## THE PROBLEM
Pull out each line of the data that includes the word "就毫无意义了".

## INPUT FOR THIS TASK

▼

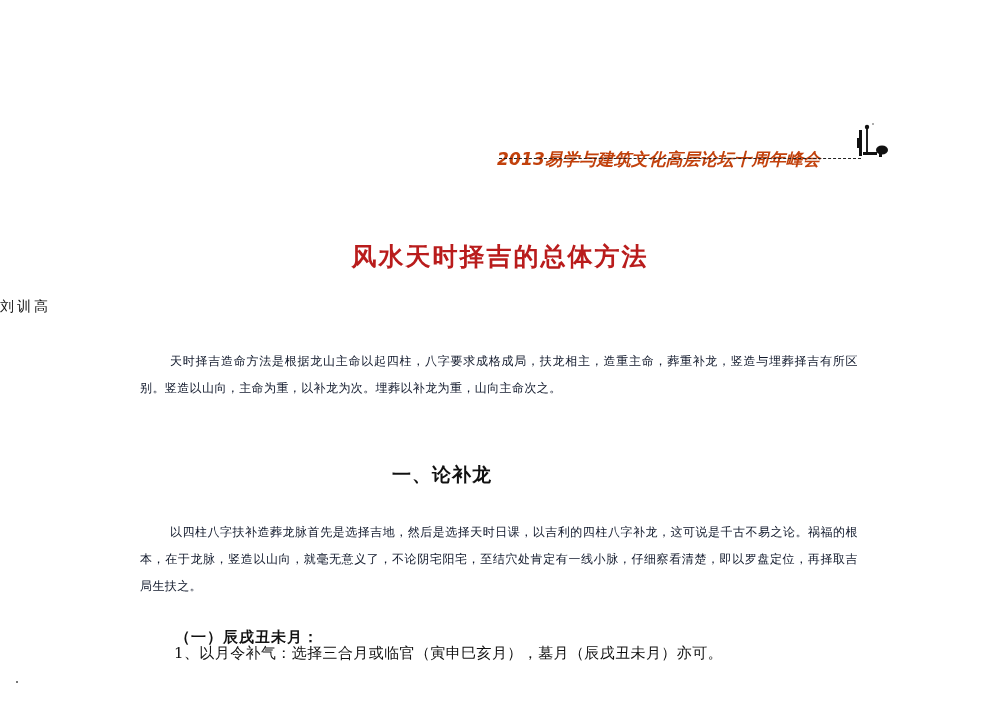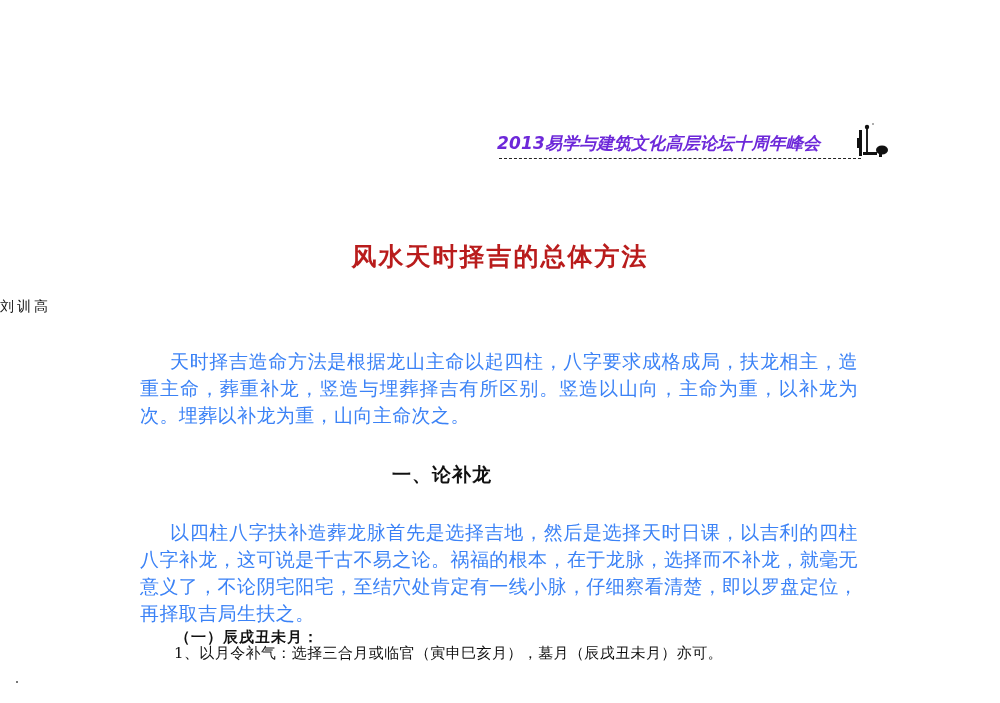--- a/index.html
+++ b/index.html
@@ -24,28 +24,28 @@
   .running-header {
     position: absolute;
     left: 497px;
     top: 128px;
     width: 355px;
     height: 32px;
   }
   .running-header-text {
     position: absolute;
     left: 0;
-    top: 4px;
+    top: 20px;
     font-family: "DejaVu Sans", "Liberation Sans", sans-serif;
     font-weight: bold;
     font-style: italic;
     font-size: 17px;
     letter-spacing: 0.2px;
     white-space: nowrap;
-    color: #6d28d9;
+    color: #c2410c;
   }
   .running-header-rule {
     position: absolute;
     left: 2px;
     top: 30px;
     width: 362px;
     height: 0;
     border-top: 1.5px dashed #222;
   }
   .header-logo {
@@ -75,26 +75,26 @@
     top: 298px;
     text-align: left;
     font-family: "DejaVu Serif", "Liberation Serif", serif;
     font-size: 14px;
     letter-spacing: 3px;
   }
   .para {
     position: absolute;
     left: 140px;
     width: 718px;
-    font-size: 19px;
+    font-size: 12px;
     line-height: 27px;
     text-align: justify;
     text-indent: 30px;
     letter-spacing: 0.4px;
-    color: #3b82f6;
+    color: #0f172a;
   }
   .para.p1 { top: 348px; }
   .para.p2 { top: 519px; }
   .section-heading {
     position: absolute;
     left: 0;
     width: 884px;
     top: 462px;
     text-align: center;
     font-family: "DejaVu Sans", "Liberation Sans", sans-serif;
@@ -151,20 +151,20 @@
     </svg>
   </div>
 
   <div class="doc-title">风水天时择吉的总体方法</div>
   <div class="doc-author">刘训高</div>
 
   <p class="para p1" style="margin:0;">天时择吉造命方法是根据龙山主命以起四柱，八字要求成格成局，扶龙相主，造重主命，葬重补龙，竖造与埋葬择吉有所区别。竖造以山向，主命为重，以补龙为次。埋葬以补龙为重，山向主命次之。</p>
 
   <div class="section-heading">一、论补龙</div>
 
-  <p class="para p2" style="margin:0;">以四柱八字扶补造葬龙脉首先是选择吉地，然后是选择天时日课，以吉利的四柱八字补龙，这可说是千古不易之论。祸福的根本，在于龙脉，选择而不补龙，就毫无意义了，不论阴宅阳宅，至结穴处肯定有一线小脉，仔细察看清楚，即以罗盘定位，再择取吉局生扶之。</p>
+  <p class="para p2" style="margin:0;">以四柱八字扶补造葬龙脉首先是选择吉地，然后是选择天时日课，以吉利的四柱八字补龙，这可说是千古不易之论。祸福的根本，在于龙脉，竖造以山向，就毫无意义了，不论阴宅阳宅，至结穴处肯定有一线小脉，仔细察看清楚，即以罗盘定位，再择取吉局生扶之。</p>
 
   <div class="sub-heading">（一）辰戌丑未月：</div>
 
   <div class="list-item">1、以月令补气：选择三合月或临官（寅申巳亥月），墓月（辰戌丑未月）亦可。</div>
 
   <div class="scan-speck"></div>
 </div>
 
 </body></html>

▲
▼

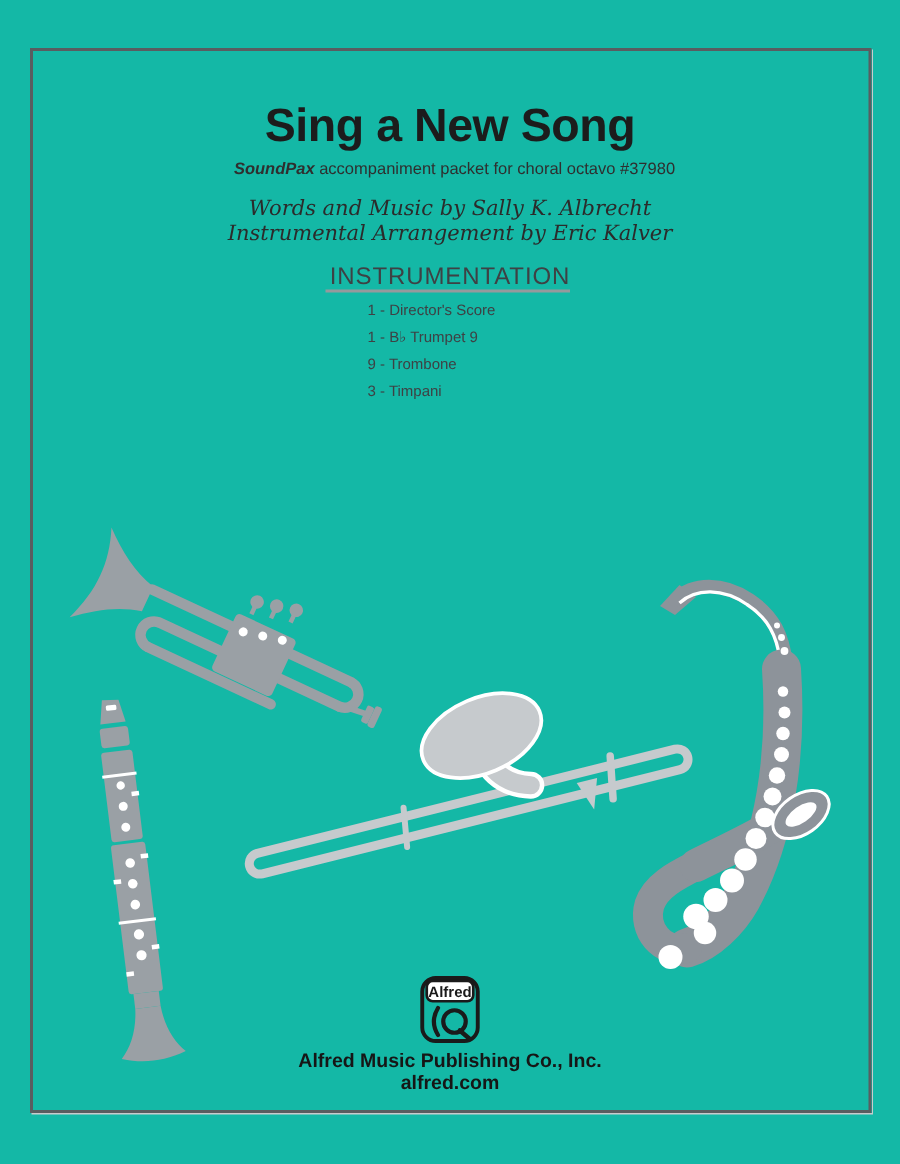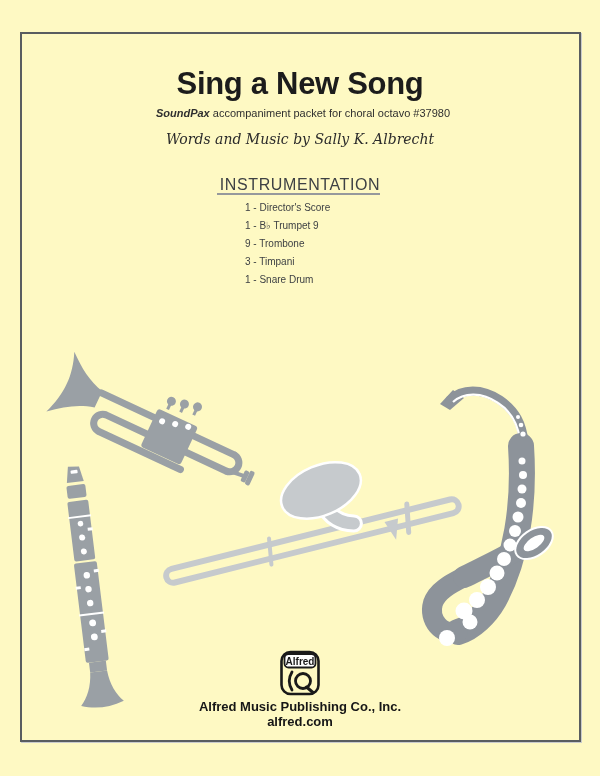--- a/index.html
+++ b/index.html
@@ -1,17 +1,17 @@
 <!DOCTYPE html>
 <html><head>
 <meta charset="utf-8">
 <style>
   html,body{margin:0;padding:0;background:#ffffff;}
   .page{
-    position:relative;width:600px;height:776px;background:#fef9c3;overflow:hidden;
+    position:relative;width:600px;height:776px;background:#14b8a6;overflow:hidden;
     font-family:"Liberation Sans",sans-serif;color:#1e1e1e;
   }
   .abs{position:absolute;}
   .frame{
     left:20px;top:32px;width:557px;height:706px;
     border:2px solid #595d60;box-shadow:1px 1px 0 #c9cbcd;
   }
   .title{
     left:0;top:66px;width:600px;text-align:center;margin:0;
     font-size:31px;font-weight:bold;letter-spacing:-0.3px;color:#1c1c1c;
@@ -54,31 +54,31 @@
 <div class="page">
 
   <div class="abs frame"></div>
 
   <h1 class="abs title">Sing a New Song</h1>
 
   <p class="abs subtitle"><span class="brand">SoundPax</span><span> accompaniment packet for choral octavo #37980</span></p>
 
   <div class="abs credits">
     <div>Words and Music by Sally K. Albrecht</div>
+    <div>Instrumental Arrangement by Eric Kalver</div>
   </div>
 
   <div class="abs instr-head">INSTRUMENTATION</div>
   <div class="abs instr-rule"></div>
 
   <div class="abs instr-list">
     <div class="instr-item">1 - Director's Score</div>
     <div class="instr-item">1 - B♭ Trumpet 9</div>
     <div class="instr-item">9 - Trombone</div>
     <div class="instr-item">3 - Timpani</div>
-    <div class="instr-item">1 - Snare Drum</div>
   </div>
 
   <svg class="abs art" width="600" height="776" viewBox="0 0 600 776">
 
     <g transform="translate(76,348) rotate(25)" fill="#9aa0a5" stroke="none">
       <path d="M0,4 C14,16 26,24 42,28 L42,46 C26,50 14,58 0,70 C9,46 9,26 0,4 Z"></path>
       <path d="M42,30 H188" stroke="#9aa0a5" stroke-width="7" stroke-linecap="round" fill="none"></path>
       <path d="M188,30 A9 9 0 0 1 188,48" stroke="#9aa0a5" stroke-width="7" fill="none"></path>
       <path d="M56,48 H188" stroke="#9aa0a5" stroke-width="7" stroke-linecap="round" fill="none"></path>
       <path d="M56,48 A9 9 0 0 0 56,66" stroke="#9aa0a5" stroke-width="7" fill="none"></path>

▲

## RESULT FOR THIS TASK
-  <p class="para p2" style="margin:0;">以四柱八字扶补造葬龙脉首先是选择吉地，然后是选择天时日课，以吉利的四柱八字补龙，这可说是千古不易之论。祸福的根本，在于龙脉，选择而不补龙，就毫无意义了，不论阴宅阳宅，至结穴处肯定有一线小脉，仔细察看清楚，即以罗盘定位，再择取吉局生扶之。</p>
+  <p class="para p2" style="margin:0;">以四柱八字扶补造葬龙脉首先是选择吉地，然后是选择天时日课，以吉利的四柱八字补龙，这可说是千古不易之论。祸福的根本，在于龙脉，竖造以山向，就毫无意义了，不论阴宅阳宅，至结穴处肯定有一线小脉，仔细察看清楚，即以罗盘定位，再择取吉局生扶之。</p>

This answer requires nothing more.